The house is located 1 mile from the city, and from Petco Park (our baseball stadium). Flippers have been buying/selling in this area for the past year or two. Unfortunately, the neighborhood is still a bit ‘rough’ and not improving as fast as I had hoped. Current rental prices, although high if compared to other states, is relatively low in my neighborhood (as compared to other areas in San Diego). *The house was previously rented out on Airbnb (very successfully) due to its proximately to the San Diego Convention Center (1.9 miles away) but Covid has temporarily ended this.

Due to a recently work injury, I had to transition careers, and unfortunately took a significant pay cut (over 50% decrease in salary).
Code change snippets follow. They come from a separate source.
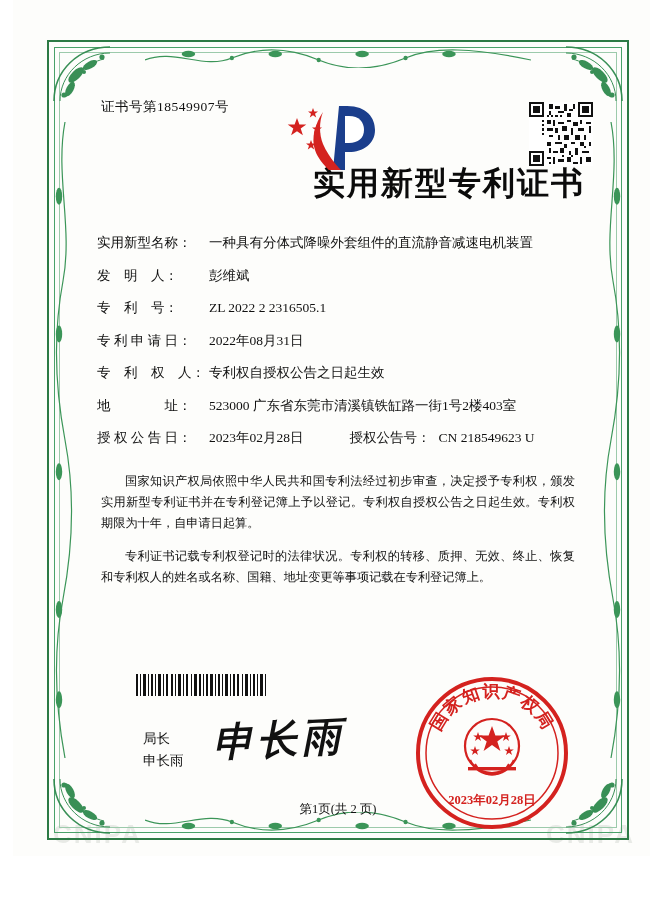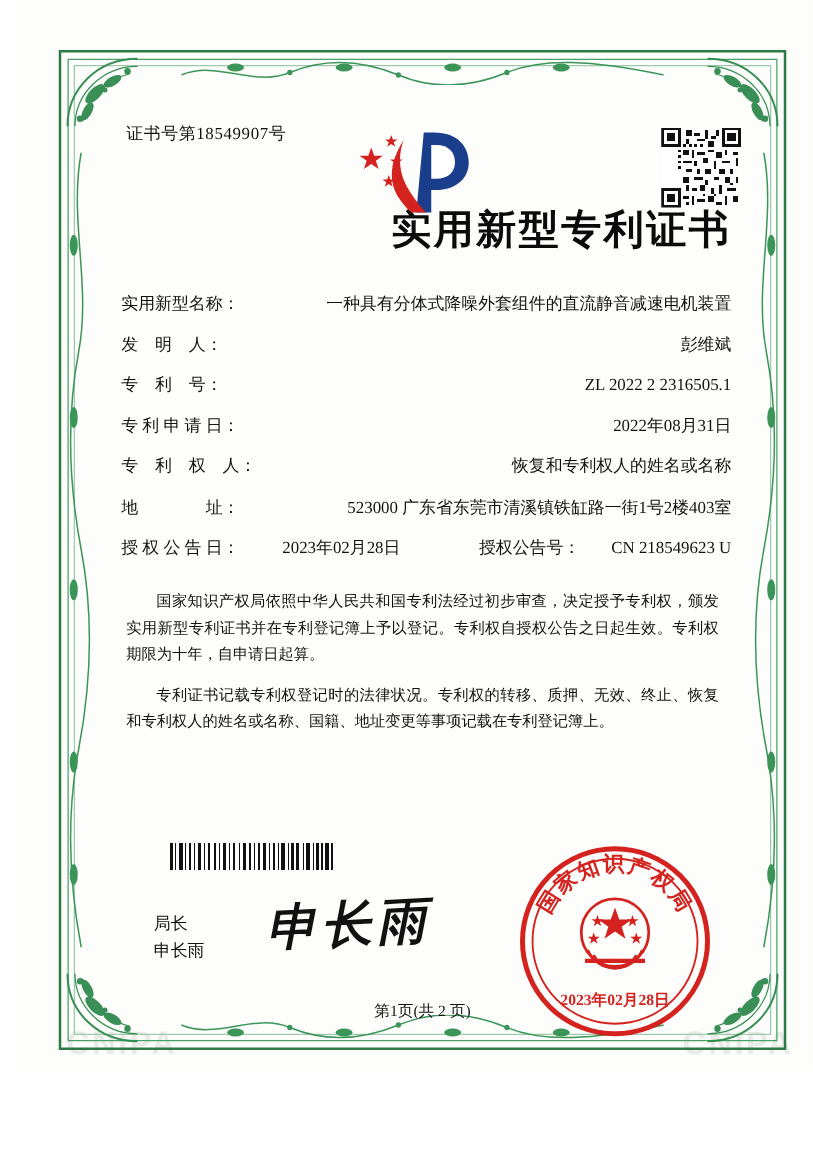"实用新型名称：" .row { justify-content: space-between -> none }
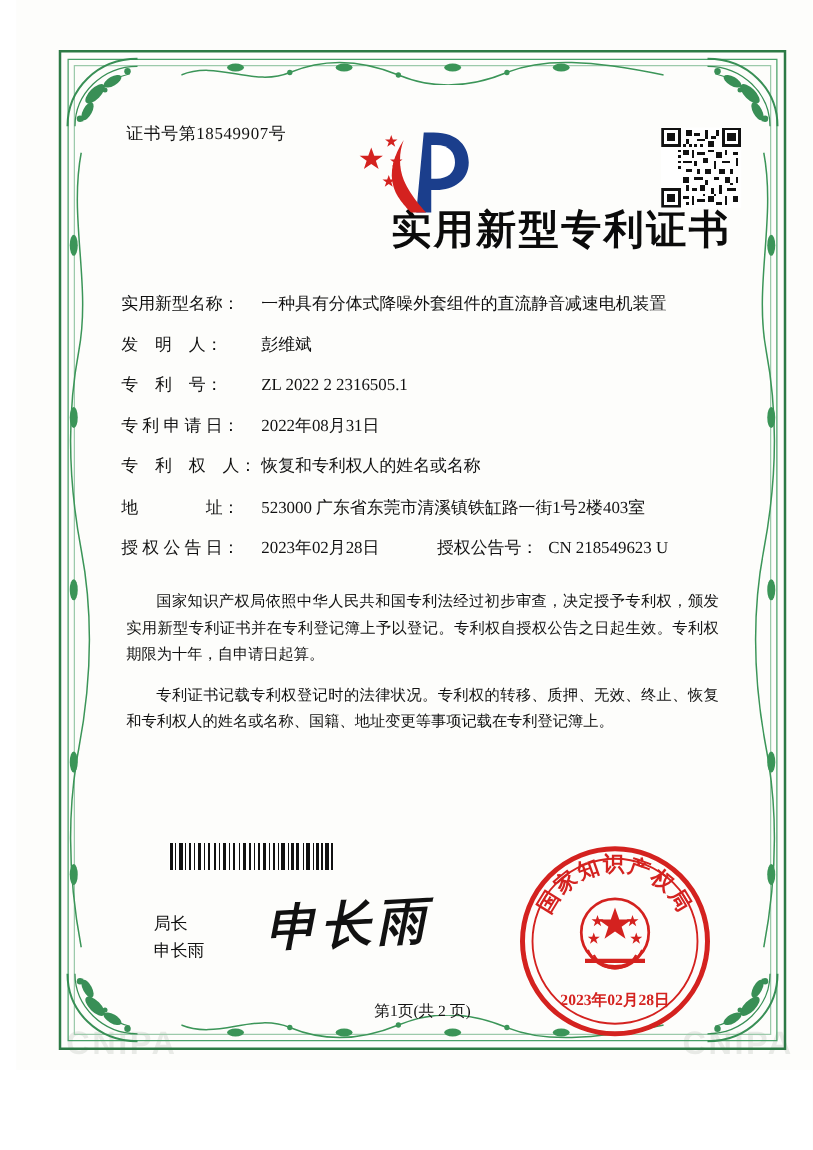"恢复和专利权人的姓名或名称" span.value { text: 恢复和专利权人的姓名或名称 -> 专利权自授权公告之日起生效 }
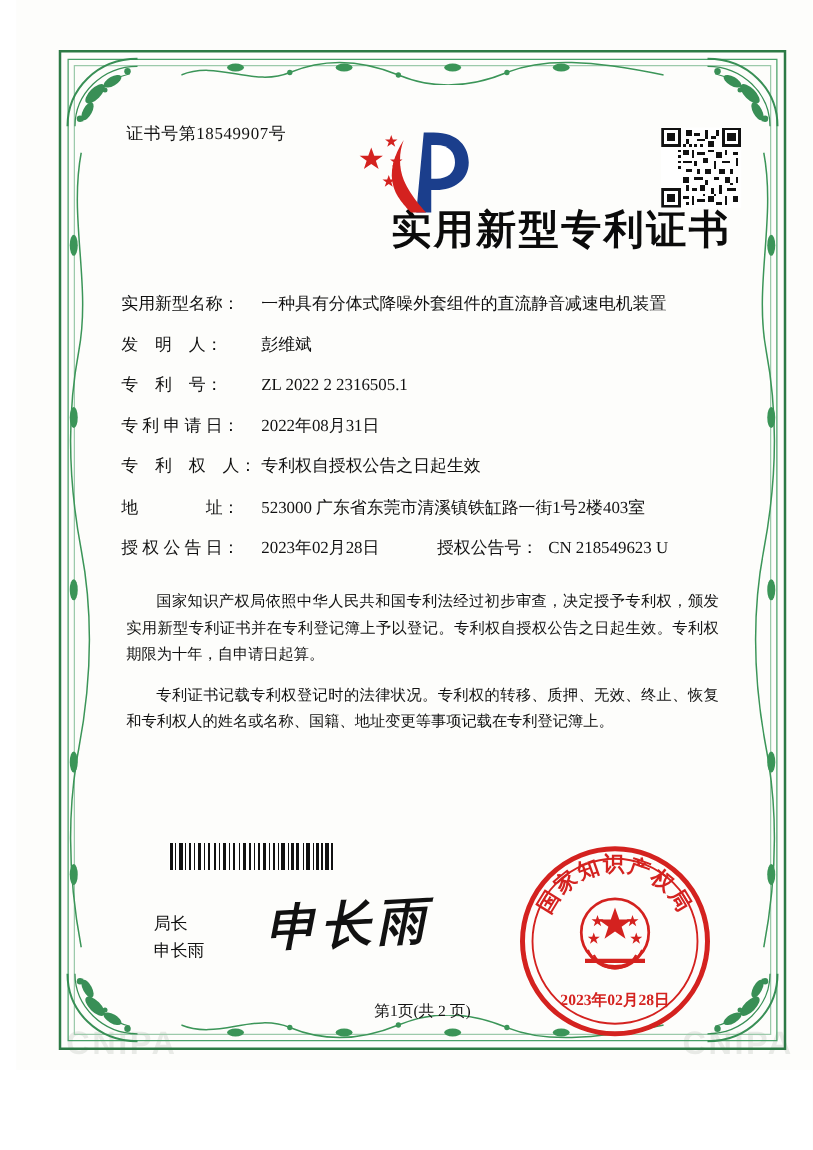"局长" .sign-block { left: 76px -> 96px }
Therefore, I am not in a position where I can afford to add additional units on the property, nor get a construction loan. The estimated cost to build 3 additional units is over $800K.

So the question I have is… Do I sell the property now, while the prices are high, and take the cash and invest somewhere else? Or do I keep the property, and hold onto it, until I can afford to build the additional units?

The idea to sell is very tempting. However, I will be limited in loan availability (even with a large amount down) due to the decrease in my income. My long term goal is passive income. I just don’t know if I would be better off to sell now and use the profit to invest in other low priced homes outside of San Diego, or to hold onto the property and look for future opportunities to build on the land.

Any advice from investors or those with passive income is greatly appreciated. Thanks in advance.